D’un autre coté, on peut penser que les détenteurs de titres qui n’ont pas touché leur dû ne vont rester les bras croisés : ils avaient demandé au juge Griesa mardi 29 juillet qu’il ordonne une mesure d’urgence de « stay » (conservatoire) et avaient déposé un document à la Cour de New-York. Quelle sera leur prochaine action ?

Quelle sera aussi la réaction des institutions comme le FMI qui ont déjà souligné l’urgence de mieux protéger les restructurations de dette souveraine ? Différents pays comme la France, le Brésil avaient soutenu l’Argentine devant la justice US, sans parler du Mercosur ou des BRICS qui ont pris position.

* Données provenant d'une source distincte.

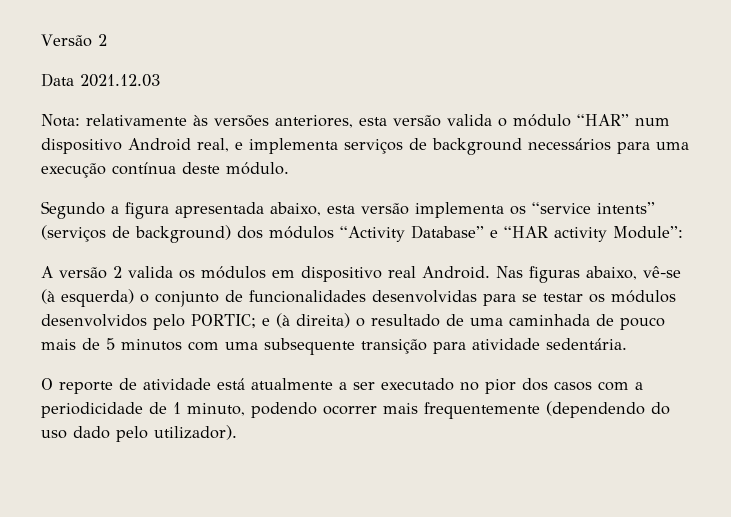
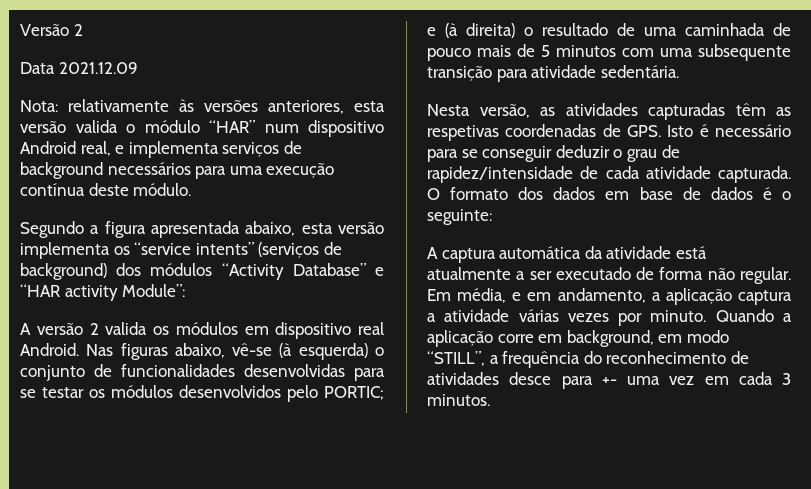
- Data 2021.12.03
+ Data 2021.12.09
- O reporte de atividade está atualmente a ser executado no pior dos casos com a periodicidade de 1 minuto, podendo ocorrer mais frequentemente (dependendo do uso dado pelo utilizador).
+ Nesta versão, as atividades capturadas têm as respetivas coordenadas de GPS. Isto é necessário para se conseguir deduzir o grau de rapidez/intensidade de cada atividade capturada. O formato dos dados em base de dados é o seguinte:
+ A captura automática da atividade está atualmente a ser executado de forma não regular. Em média, e em andamento, a aplicação captura a atividade várias vezes por minuto. Quando a aplicação corre em background, em modo “STILL”, a frequência do reconhecimento de atividades desce para +- uma vez em cada 3 minutos.

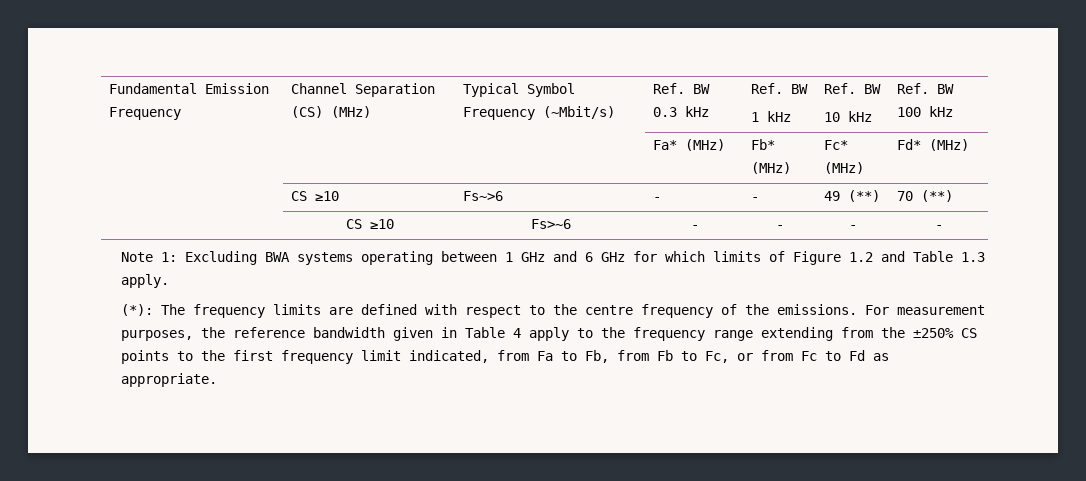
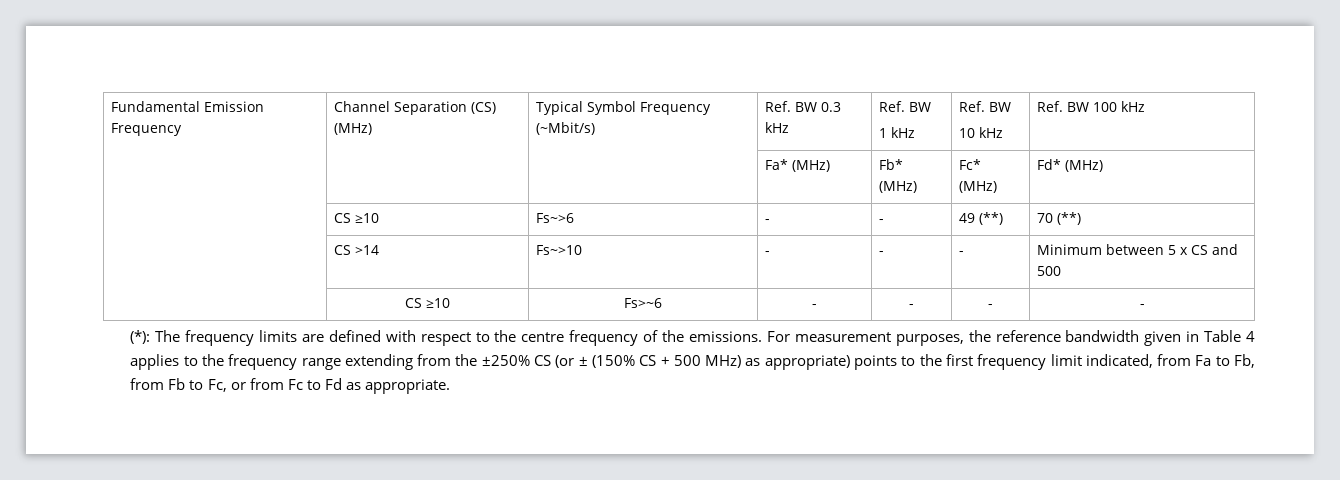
+ | CS >14 | Fs~>10 | - | - | - | Minimum between 5 x CS and 500
- Note 1: Excluding BWA systems operating between 1 GHz and 6 GHz for which limits of Figure 1.2 and Table 1.3 apply.
- For measurement purposes, the reference bandwidth given in Table 4 apply to the frequency range extending from the ±250% CS points to the first frequency limit indicated, from Fa to Fb, from Fb to Fc, or from Fc to Fd as appropriate.
+ For measurement purposes, the reference bandwidth given in Table 4 applies to the frequency range extending from the ±250% CS (or ± (150% CS + 500 MHz) as appropriate) points to the first frequency limit indicated, from Fa to Fb, from Fb to Fc, or from Fc to Fd as appropriate.

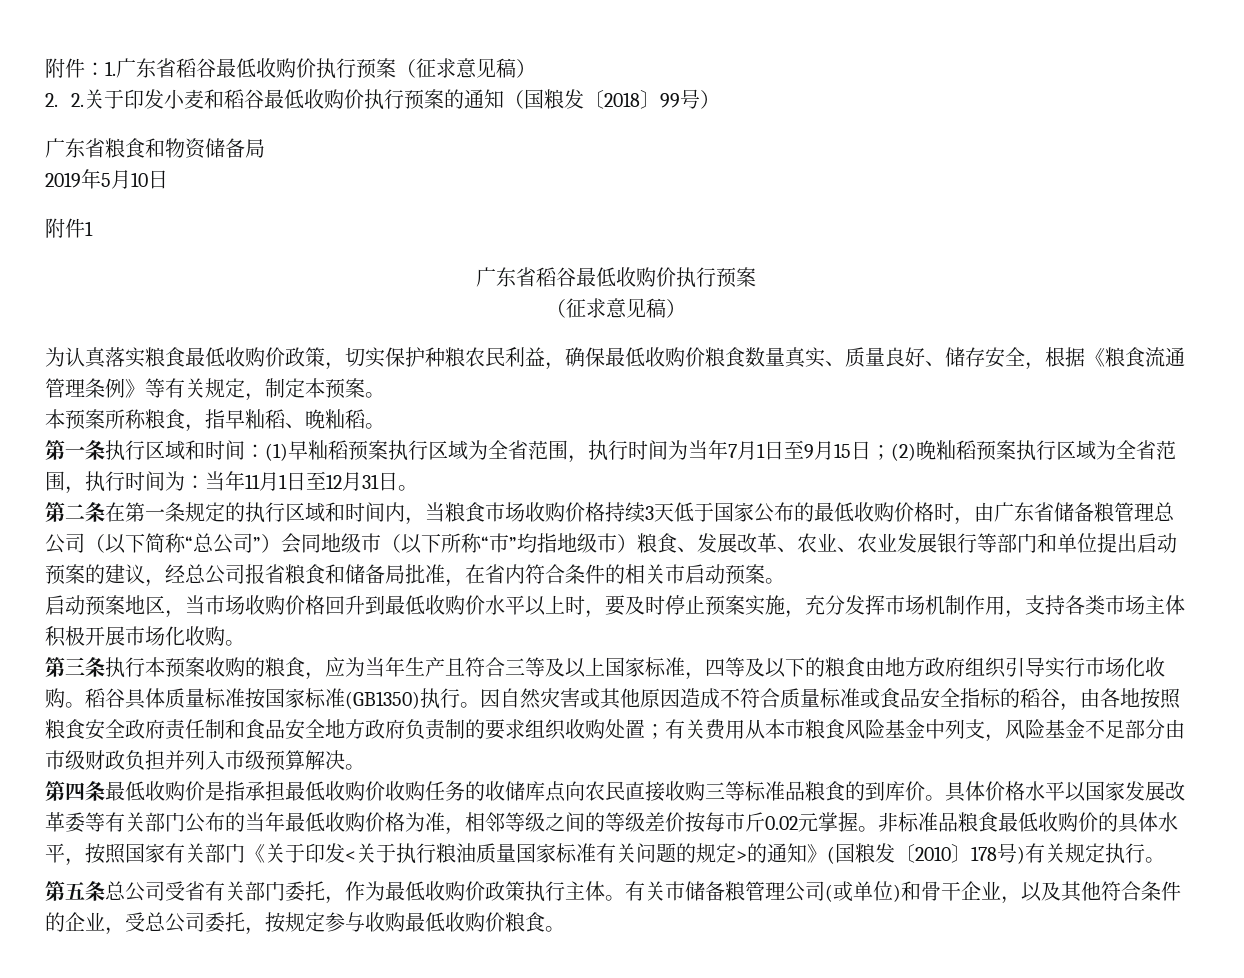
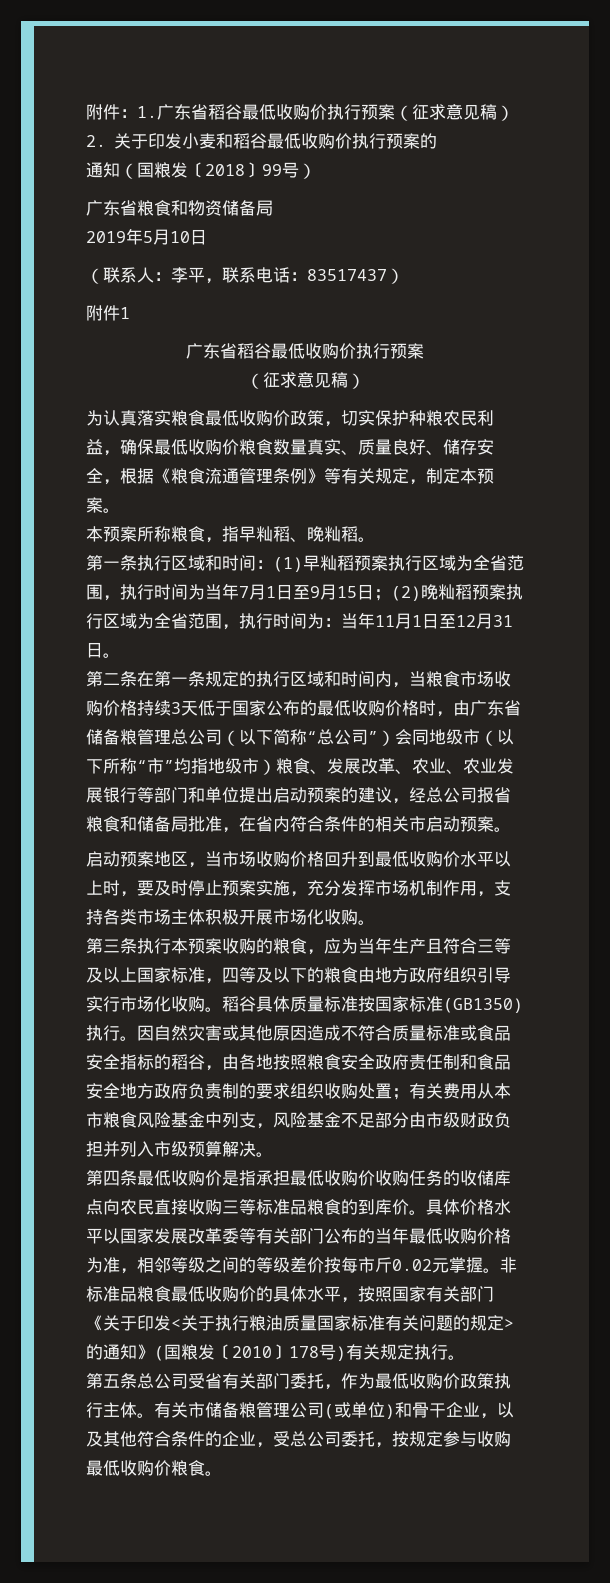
- 2. 2.关于印发小麦和稻谷最低收购价执行预案的通知（国粮发〔2018〕99号）
+ 2.关于印发小麦和稻谷最低收购价执行预案的
+ 通知（国粮发〔2018〕99号）
+ （联系人：李平，联系电话：83517437）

L’affaire dépasse largement l’Argentine, et la communauté financière le sait très bien, comme le rappelle le prix Nobel d’économie Joseph Stiglitz , cité ce matin dans le New-York Times

En attendant le gouvernement argentin a rappelé qu’il est prêt à une solution juste, équitable, durable et légale pour 100% des créanciers, et qu’il n’est pas question de signer ou de négocier ce qui pourrait compromettre l’avenir du pays et de son peuple.

Il faut certes s’attendre ces prochains jours aux plus sombres oracles – attisés par des forces aussi spéculatives internes et externes- sur l’avenir du pays, aux comparaisons idiotes avec le défaut de 2001. Mais il faut rappeler que depuis 2003 l’Argentine se passe de l’accès aux marchés financiers, et qu’elle est en mesure de s’en passer encore ; alors la dégradation de la note du pays par S&P – arguant du non paiement de 539 millions, qui ont été payés au 30 juin – annoncée en plein milieu des négociations finales d’hier ne va changer grand chose, mais traduit bien l’esprit qui règne.

Curieusement la journée d’hier a vu les titres de la dette argentine s’envoler sur les marchés, le risque pays de laBanque JP Morgan au plus bas depuis 3 ans, la bourse terminer en hausse de plus de 6%….et pour mémoire aujourd’hui la dette externe de l’Argentine représente 8% du PIB, la dette totale autour de 40%. A la lecture de ces chiffres de nombreux pays pourraient se trouver en réel défaut ou cessation de paiement bien avant l’Argentine !

Estelle Leroy-Debiasi pour El Correo

Estelle Leroy-Debiasi est journaliste professionnelle, Diplômée en Economie, ex rédactrice en chef du quotidien économique La Tribune.